Он распрямился, а мальчик слез с велосипеда, и оба пошли обратно. Теперь, когда они неторопливо приближались к нему, Воля увидел, как переменился доктор — костюм, хотя и отглаженный, буквально висел на нем. А на лице обвисли щеки, нос, кожа под глазами и над кадыком. Только волосы его, казалось, сохранили упругость, силу: они по-прежнему почти стояли на голове, как витые проволочки, сплетенные между собой. И полотняная фуражка — тоже по-прежнему — лежала на этих волосах, не приминая их, совсем не касаясь головы.

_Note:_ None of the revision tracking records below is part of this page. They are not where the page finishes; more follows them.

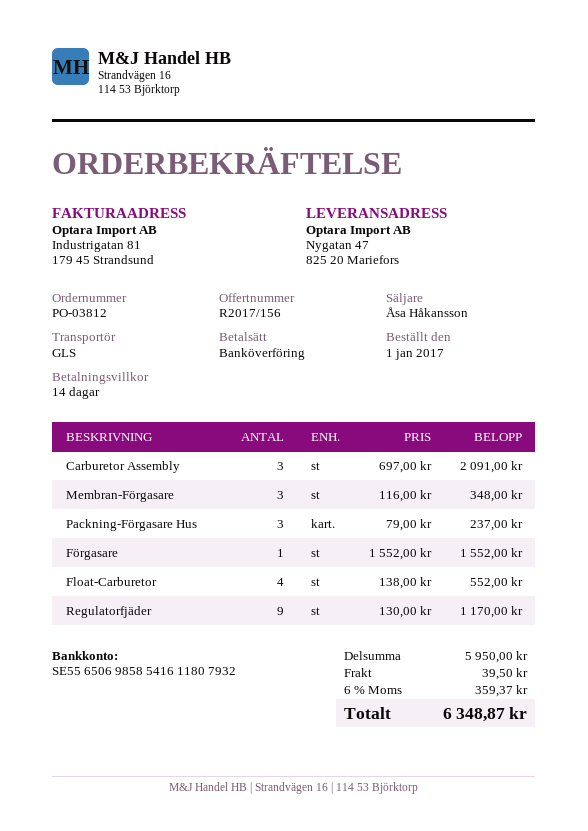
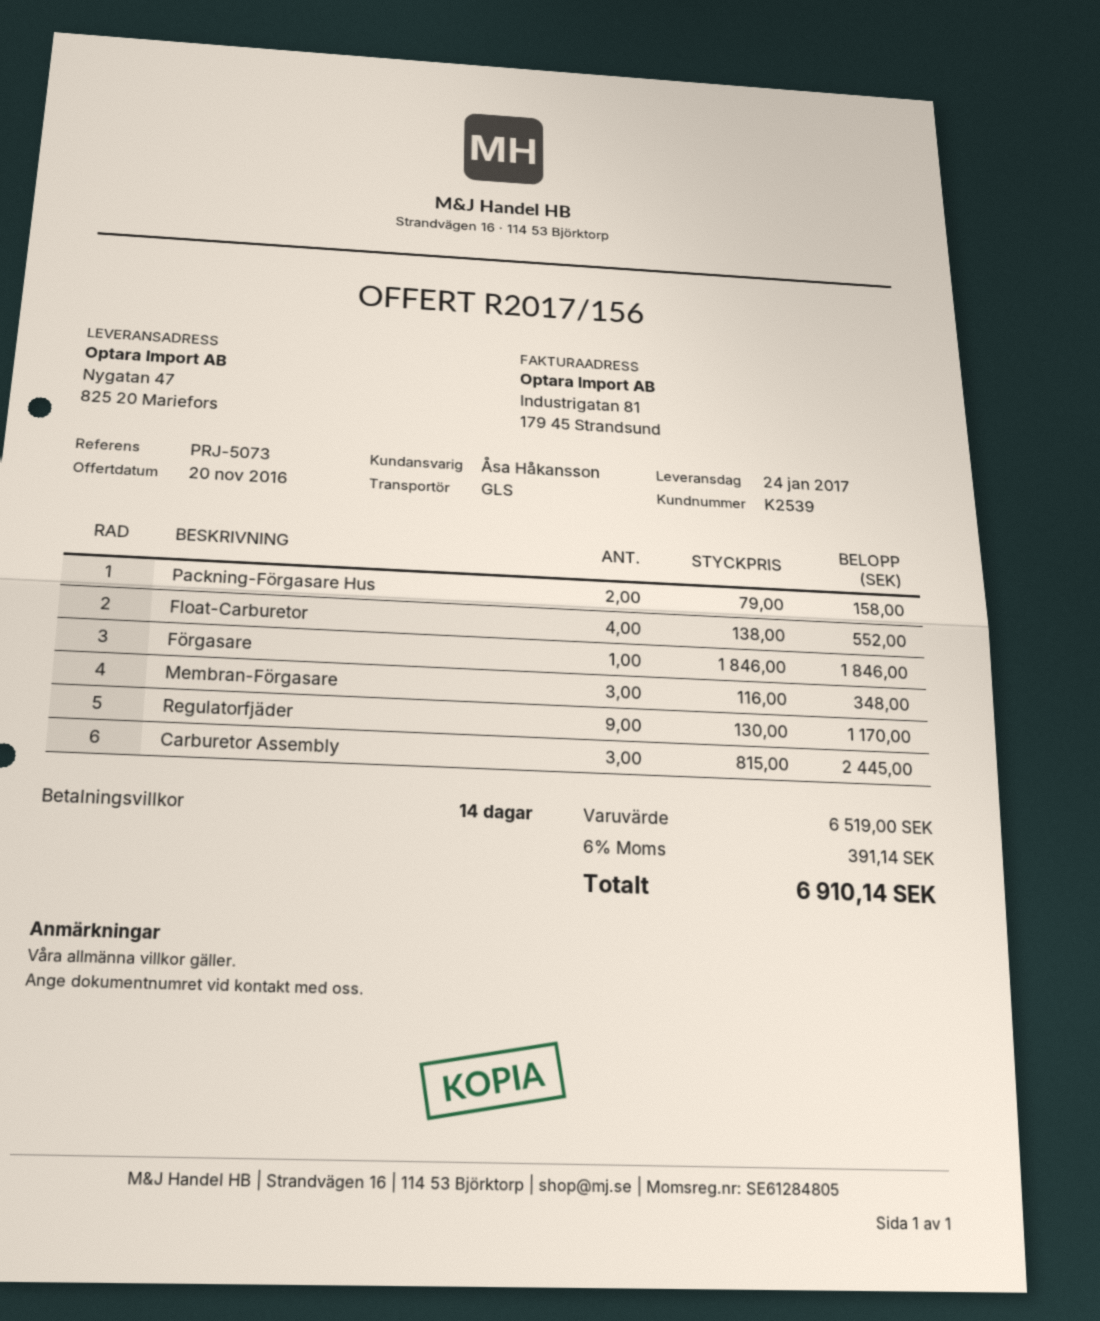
Carburetor Assembly: 3 x 697.00 = 2091.00 -> 3 x 815.00 = 2445.00
Packning-Förgasare Hus: 3 x 79.00 = 237.00 -> 2 x 79.00 = 158.00
Förgasare: 1 x 1552.00 = 1552.00 -> 1 x 1846.00 = 1846.00
subtotal: 5950.00 -> 6519.00
shipping: 39.50 -> none
tax: 6% = 359.37 -> 6% = 391.14
total: 6348.87 -> 6910.14

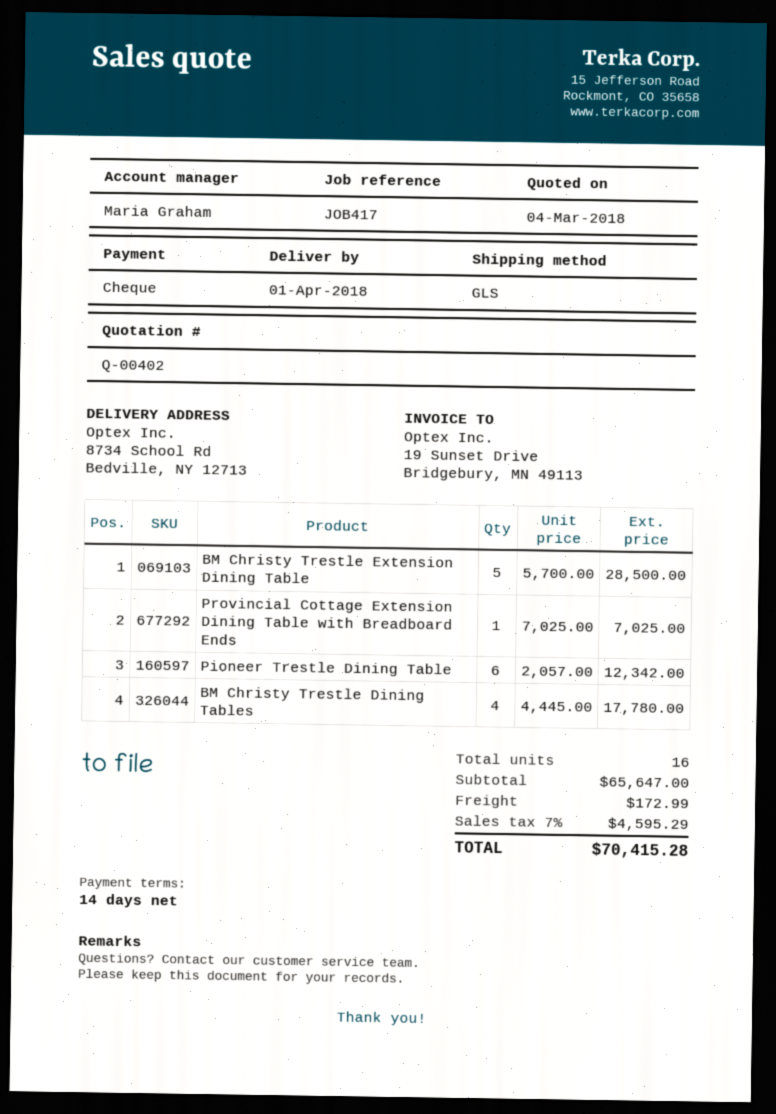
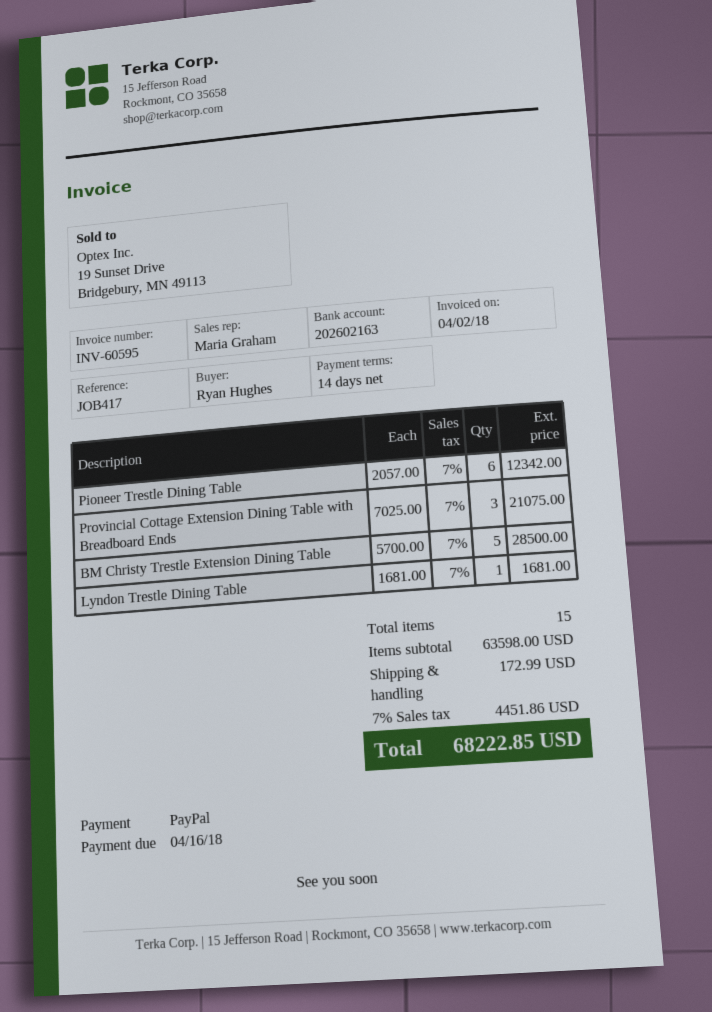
payment method: cheque -> PayPal
Provincial Cottage Extension Dining Table with Breadboard Ends: 1 x 7025.00 = 7025.00 -> 3 x 7025.00 = 21075.00
BM Christy Trestle Dining Tables: 4 x 4445.00 = 17780.00 -> none
Lyndon Trestle Dining Table: none -> 1 x 1681.00 = 1681.00
total quantity: 16 -> 15
subtotal: 65647.00 -> 63598.00
tax: 7% = 4595.29 -> 7% = 4451.86
total: 70415.28 -> 68222.85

— Здравствуйте, — сказал доктор. — Ну что — не болит у вас больше?
— Нет, — ответил Воля. — С тех пор не болел ни разу… — и дотронулся пальцем до щеки там, где был вылеченный доктором зуб.
— Это хорошо, — кивнул доктор. — А не то я теперь уже сумел бы помочь вам только советом… — Он развел руками, повернул их к Воле ладонями, показывая этим, что у него нет теперь ничего, кроме пустых, голых рук.
— Это ведь… сын ваш? — спросил Воля, посмотрев на мальчика, который нетерпеливо переступал с ноги на ногу возле своего велосипеда.
— Верно изволили заметить, — странно ответил доктор и сделал паузу, как будто Воля натолкнул его на какую-то мысль, которую он тут же принялся обдумывать. Потом рассказал: — Тогда, той ночью, мост взорвали, прежде чем грузовик, в который мы посадили мальчика, подъехал к реке. Днем он прибежал к нам. Мы его снова увидели. Жена….
Он быстро, волнуясь, пробормотал что-то, чего нельзя было разобрать — промельком, наверно, вспомнил то, чего не имел силы вспоминать подробно, — и закончил тихо, внятно:
— А теперь… я могу только не дать ему упасть с велосипеда. Чем… что я могу еще?..
Доктор взял Волю под руку и повел его к забору, превратившему переулок в тупик. Мальчик двинулся было за ними, но доктор, обернувшись, сделал ему знак оставаться на месте.
— Ну, вот, — сказал доктор, глядя Воле в глаза. — Я вам хочу посоветовать. — Он говорил куда решительнее и тверже, чем минуту назад. — Не заводите детей. Никогда! Как бы этого ни желала жена, слышите?!
У Воли вспыхнули щеки, скулы. Кровь прихлынула к ушам и лбу…
— И… вам ничто не будет страшно! — продолжал доктор с убеждением, болью, мучительным усилием быть попятым. — Вы сможете быть смелым, как бы в этой жизни ни…
Лишь тогда, когда доктора уже не было рядом, Воля, повторив про себя его совет, внезапно понял, что тот внушал ему: лучше не иметь детей, чем иметь и не мочь защитить их!..
А вслед за тем слова Гнедина «Ты ее оберегай, как я бы ее оберегал» опять прозвучали в его ушах, как в ту минуту, когда на узкой улице, по которой они возвращались в город, оставленный нашими, появился фашистский танк.